Overall, young people do not see the internet and technology as bad for their mental health, but adolescents have diverse views about this subject. This was reflected in our surveys and in our youth focus groups – while some teens had very positive things to say about the online world, others focused on the pressures and potential downsides. Their opinions are nuanced and thoughtful – almost all the young people we spoke to, in focus groups and through our survey, highlighted multiple ways that the internet can be good and bad for their emotional wellbeing.

A growing body of evidence suggests that online and offline resilience and vulnerability are linked. The young people we spoke to strongly agreed that the online world affects people differently depending on factors like their mood and their age – what one person might be able to brush off without much worry, others might find deeply disturbing. Some of the young people we interviewed are not in mainstream education for medical reasons. Their perceptions of the internet and social media were much more negative than their peers in mainstream schools, in line with the idea that young people with one or more offline vulnerabilities are more likely to experience risk online.

The state of mental health in schools is indeed worrying, with the majority of schools respondents saying they deal with pupil mental health issues more frequently than once per month. A large majority also believe pupil mental health problems are getting more frequent and more severe, and yet 84% of schools do not have the resources to deal with these issues adequately.

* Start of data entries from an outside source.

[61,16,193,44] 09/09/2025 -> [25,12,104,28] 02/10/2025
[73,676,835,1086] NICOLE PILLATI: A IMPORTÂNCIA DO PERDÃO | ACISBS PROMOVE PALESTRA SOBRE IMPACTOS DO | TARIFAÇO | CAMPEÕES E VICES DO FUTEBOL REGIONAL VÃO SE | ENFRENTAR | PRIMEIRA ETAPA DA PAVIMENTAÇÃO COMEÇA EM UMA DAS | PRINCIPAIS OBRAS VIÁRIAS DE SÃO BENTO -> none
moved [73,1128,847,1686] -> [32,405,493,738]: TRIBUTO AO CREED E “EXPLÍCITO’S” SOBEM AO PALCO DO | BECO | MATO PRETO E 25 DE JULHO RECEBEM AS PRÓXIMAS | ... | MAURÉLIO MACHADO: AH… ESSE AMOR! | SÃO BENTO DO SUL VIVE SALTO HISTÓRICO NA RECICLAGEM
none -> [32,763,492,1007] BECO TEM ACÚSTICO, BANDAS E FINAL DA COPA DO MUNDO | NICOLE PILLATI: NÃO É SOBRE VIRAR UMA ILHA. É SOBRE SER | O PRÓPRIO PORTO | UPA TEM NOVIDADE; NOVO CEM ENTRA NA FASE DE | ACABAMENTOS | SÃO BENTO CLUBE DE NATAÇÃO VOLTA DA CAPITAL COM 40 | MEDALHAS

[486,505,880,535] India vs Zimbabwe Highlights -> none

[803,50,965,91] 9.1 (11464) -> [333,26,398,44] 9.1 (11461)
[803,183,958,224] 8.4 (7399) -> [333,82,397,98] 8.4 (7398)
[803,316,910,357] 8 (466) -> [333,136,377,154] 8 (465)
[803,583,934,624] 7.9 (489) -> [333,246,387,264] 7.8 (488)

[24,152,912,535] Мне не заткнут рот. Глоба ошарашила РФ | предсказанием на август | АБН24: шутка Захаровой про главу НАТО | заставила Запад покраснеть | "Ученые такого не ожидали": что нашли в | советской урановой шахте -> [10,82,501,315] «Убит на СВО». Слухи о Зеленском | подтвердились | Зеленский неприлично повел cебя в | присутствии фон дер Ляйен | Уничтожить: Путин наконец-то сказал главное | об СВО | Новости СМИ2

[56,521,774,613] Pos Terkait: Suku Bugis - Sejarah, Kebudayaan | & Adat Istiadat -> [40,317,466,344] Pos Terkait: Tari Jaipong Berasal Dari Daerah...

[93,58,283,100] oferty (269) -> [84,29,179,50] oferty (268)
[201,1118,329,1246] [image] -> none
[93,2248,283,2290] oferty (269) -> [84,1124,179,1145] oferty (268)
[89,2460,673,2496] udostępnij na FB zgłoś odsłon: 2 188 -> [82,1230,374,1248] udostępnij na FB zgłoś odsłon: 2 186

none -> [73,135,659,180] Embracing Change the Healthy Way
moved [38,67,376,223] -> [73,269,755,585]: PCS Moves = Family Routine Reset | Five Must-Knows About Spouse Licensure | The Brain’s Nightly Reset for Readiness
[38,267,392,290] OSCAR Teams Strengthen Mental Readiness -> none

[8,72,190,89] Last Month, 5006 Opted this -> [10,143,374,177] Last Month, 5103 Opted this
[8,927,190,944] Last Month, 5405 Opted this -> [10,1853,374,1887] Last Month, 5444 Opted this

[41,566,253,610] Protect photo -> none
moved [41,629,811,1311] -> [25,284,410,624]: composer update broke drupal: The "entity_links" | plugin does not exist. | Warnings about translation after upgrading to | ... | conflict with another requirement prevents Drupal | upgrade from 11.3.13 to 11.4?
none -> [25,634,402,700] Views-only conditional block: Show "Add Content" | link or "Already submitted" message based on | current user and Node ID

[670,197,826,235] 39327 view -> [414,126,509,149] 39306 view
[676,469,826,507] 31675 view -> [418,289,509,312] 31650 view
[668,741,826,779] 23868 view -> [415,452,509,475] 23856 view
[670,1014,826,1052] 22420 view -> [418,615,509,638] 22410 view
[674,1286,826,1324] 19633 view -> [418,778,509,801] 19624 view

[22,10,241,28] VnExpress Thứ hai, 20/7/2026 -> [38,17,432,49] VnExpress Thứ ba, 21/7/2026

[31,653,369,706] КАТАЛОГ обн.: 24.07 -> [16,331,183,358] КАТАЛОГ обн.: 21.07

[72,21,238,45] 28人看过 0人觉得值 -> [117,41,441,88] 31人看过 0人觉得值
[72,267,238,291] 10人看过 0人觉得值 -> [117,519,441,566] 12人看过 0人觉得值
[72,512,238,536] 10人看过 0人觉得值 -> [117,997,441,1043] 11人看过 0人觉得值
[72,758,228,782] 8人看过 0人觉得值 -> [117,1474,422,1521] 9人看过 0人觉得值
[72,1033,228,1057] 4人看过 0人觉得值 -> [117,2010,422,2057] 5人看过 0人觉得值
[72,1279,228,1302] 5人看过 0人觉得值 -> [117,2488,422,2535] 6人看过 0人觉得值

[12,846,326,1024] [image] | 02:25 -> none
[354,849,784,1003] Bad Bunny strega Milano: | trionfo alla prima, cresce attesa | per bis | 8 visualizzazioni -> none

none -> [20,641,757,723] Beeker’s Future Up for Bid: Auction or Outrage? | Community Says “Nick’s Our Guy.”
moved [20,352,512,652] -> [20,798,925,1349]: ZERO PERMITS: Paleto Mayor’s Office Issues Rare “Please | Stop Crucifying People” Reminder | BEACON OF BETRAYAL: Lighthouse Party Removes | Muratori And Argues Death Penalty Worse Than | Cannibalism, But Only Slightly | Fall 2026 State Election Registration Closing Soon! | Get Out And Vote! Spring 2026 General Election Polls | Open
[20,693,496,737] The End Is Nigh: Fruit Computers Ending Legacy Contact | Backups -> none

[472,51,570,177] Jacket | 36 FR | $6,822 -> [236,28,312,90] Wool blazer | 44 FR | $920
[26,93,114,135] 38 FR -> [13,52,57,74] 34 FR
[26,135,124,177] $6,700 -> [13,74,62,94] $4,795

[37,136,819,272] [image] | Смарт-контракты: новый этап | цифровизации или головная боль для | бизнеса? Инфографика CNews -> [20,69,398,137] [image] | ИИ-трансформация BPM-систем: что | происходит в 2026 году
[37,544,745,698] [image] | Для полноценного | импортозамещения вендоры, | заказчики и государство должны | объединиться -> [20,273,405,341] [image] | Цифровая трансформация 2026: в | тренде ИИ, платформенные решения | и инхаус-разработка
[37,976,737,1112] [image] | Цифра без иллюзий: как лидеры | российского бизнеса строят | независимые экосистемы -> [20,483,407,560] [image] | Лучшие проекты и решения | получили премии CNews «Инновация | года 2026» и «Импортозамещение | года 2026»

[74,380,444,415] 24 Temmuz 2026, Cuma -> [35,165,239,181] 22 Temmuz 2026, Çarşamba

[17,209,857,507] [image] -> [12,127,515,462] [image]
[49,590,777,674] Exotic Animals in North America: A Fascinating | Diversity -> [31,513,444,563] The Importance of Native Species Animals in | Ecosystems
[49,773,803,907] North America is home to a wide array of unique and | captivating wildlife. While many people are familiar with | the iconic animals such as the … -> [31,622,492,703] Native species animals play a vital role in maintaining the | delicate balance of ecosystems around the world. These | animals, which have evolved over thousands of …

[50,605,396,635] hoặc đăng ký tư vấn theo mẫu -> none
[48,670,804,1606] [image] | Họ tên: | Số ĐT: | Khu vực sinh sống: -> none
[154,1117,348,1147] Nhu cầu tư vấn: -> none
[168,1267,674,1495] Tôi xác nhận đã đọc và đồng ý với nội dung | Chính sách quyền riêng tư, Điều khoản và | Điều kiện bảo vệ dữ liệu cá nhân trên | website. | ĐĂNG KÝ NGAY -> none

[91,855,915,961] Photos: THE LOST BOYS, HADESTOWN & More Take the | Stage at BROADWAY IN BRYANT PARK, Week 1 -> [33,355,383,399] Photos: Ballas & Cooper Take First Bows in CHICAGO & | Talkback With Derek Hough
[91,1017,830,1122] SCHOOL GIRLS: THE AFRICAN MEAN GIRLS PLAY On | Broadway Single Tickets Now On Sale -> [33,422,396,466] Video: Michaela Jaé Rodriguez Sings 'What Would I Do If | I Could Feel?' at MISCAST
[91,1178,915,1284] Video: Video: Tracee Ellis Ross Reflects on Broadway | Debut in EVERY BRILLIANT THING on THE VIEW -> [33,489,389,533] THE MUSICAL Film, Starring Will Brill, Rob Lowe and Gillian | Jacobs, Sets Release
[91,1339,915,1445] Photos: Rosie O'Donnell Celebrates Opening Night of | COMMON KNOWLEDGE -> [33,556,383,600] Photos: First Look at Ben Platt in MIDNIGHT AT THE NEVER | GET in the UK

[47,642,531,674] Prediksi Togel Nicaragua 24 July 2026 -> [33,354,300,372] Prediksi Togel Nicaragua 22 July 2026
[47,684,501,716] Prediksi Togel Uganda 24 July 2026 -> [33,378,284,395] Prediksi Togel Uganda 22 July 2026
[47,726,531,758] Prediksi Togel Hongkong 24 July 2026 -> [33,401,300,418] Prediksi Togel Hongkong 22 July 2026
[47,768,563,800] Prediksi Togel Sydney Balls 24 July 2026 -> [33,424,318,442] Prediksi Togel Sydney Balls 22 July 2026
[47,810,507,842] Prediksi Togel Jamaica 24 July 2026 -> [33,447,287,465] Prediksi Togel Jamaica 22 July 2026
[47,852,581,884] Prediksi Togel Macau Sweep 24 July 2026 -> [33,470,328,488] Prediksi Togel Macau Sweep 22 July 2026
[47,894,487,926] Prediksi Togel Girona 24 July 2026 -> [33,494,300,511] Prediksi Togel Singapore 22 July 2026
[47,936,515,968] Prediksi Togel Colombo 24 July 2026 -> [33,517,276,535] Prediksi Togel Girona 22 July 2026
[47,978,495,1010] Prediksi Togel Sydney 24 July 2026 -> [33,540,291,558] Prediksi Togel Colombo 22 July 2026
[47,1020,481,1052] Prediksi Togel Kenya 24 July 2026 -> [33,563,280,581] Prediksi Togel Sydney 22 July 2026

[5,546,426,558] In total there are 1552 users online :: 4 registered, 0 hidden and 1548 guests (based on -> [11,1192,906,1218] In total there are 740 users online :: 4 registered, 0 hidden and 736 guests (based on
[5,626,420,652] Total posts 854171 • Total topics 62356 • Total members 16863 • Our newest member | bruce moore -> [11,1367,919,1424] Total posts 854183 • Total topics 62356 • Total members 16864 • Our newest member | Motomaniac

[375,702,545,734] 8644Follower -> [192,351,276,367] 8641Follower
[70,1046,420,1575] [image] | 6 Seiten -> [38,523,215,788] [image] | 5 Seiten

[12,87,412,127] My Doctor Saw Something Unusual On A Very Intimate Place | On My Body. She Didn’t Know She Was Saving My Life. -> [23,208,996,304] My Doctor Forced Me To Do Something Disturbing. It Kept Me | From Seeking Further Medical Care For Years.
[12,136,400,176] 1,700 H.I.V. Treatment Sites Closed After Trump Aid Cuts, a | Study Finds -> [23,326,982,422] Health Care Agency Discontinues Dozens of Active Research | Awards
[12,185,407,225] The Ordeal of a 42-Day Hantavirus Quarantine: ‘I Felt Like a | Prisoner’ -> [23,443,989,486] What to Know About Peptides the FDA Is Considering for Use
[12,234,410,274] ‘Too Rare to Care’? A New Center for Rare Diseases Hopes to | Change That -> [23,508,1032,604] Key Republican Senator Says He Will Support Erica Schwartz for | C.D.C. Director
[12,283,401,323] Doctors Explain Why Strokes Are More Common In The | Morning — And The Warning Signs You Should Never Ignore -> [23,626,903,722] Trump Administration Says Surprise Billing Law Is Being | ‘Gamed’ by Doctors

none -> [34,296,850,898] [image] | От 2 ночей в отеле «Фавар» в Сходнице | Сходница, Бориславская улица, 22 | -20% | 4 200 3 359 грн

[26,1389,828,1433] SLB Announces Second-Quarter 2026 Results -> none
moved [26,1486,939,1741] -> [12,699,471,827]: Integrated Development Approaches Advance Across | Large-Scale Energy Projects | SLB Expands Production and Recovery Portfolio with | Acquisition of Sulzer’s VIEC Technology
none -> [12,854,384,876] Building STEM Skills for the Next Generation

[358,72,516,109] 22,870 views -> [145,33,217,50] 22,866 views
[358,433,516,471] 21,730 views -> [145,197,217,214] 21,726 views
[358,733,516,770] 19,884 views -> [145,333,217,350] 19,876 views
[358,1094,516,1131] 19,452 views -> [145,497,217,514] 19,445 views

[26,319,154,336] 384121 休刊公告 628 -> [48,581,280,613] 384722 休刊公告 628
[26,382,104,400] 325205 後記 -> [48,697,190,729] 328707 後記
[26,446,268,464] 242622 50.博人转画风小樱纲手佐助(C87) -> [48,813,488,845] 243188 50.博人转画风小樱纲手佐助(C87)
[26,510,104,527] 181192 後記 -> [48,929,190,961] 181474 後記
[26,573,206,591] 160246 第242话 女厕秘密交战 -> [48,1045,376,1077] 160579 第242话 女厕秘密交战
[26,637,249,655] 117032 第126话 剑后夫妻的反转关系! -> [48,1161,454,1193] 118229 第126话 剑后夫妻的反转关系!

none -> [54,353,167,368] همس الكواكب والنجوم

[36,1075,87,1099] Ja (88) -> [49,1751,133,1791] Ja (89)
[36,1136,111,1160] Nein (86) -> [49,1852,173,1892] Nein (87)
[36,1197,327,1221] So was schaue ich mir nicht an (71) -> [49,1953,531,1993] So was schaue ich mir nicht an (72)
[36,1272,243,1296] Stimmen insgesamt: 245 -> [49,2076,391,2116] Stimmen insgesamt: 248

There is an interesting discrepancy between what schools and young people think about the internet and about its effects on mental health. Teachers and other members of school staff are more negative about the internet – 44% of schools think it is bad for young people’s mental health, compared to just 28% of young people. They also, in both our survey and our interviews, seemed to overestimate young people’s propensity to seek help and information online. The young people we spoke to prefer to get support from their friends and families, but are sometimes prevented from doing so by shame or fear – suggesting we have more work to do on reducing mental health stigma.